## Work item
Copy out the listing that follows, exact in every word, and skip the images.
=======
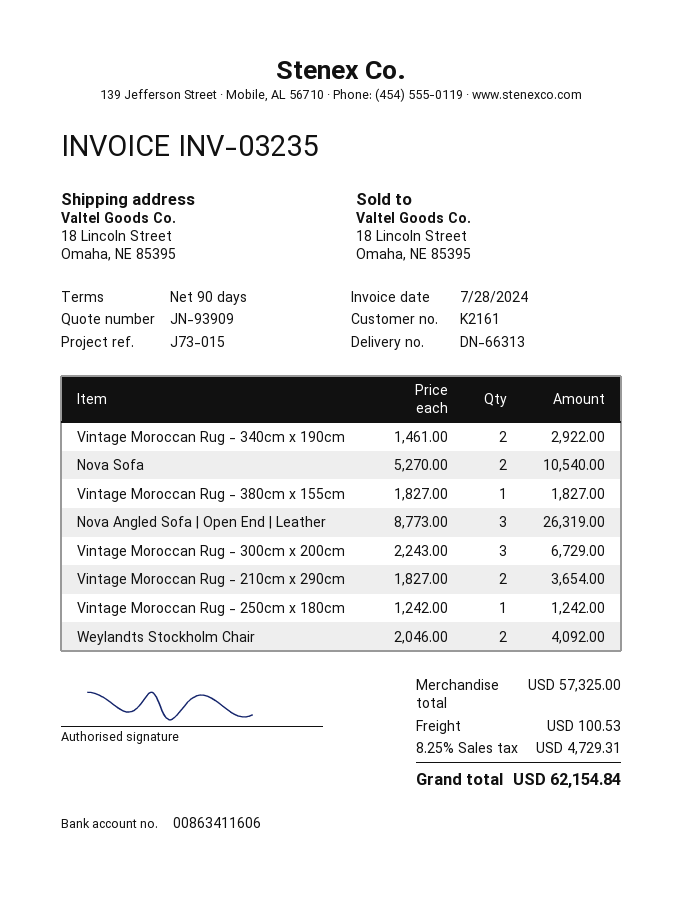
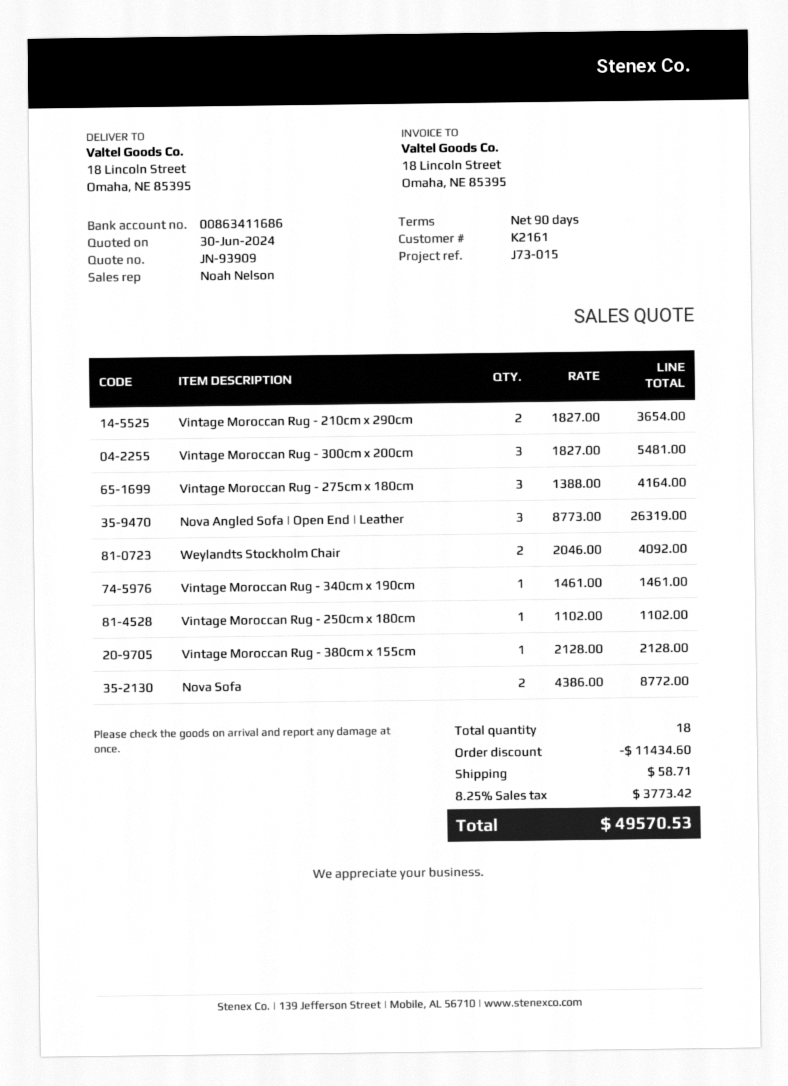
bank account: 00863411606 -> 00863411686
Vintage Moroccan Rug - 340cm x 190cm: 2 x 1461.00 = 2922.00 -> 1 x 1461.00 = 1461.00
Nova Sofa: 2 x 5270.00 = 10540.00 -> 2 x 4386.00 = 8772.00
Vintage Moroccan Rug - 380cm x 155cm: 1 x 1827.00 = 1827.00 -> 1 x 2128.00 = 2128.00
Vintage Moroccan Rug - 300cm x 200cm: 3 x 2243.00 = 6729.00 -> 3 x 1827.00 = 5481.00
Vintage Moroccan Rug - 250cm x 180cm: 1 x 1242.00 = 1242.00 -> 1 x 1102.00 = 1102.00
Vintage Moroccan Rug - 275cm x 180cm: none -> 3 x 1388.00 = 4164.00
discount: none -> 11434.60
shipping: 100.53 -> 58.71
tax: 8.25% = 4729.31 -> 8.25% = 3773.42
total: 62154.84 -> 49570.53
=======
## Expected answer
bank account: 00863411606 -> 00863411686
Vintage Moroccan Rug - 340cm x 190cm: 2 x 1461.00 = 2922.00 -> 1 x 1461.00 = 1461.00
Nova Sofa: 2 x 5270.00 = 10540.00 -> 2 x 4386.00 = 8772.00
Vintage Moroccan Rug - 380cm x 155cm: 1 x 1827.00 = 1827.00 -> 1 x 2128.00 = 2128.00
Vintage Moroccan Rug - 300cm x 200cm: 3 x 2243.00 = 6729.00 -> 3 x 1827.00 = 5481.00
Vintage Moroccan Rug - 250cm x 180cm: 1 x 1242.00 = 1242.00 -> 1 x 1102.00 = 1102.00
Vintage Moroccan Rug - 275cm x 180cm: none -> 3 x 1388.00 = 4164.00
discount: none -> 11434.60
shipping: 100.53 -> 58.71
tax: 8.25% = 4729.31 -> 8.25% = 3773.42
total: 62154.84 -> 49570.53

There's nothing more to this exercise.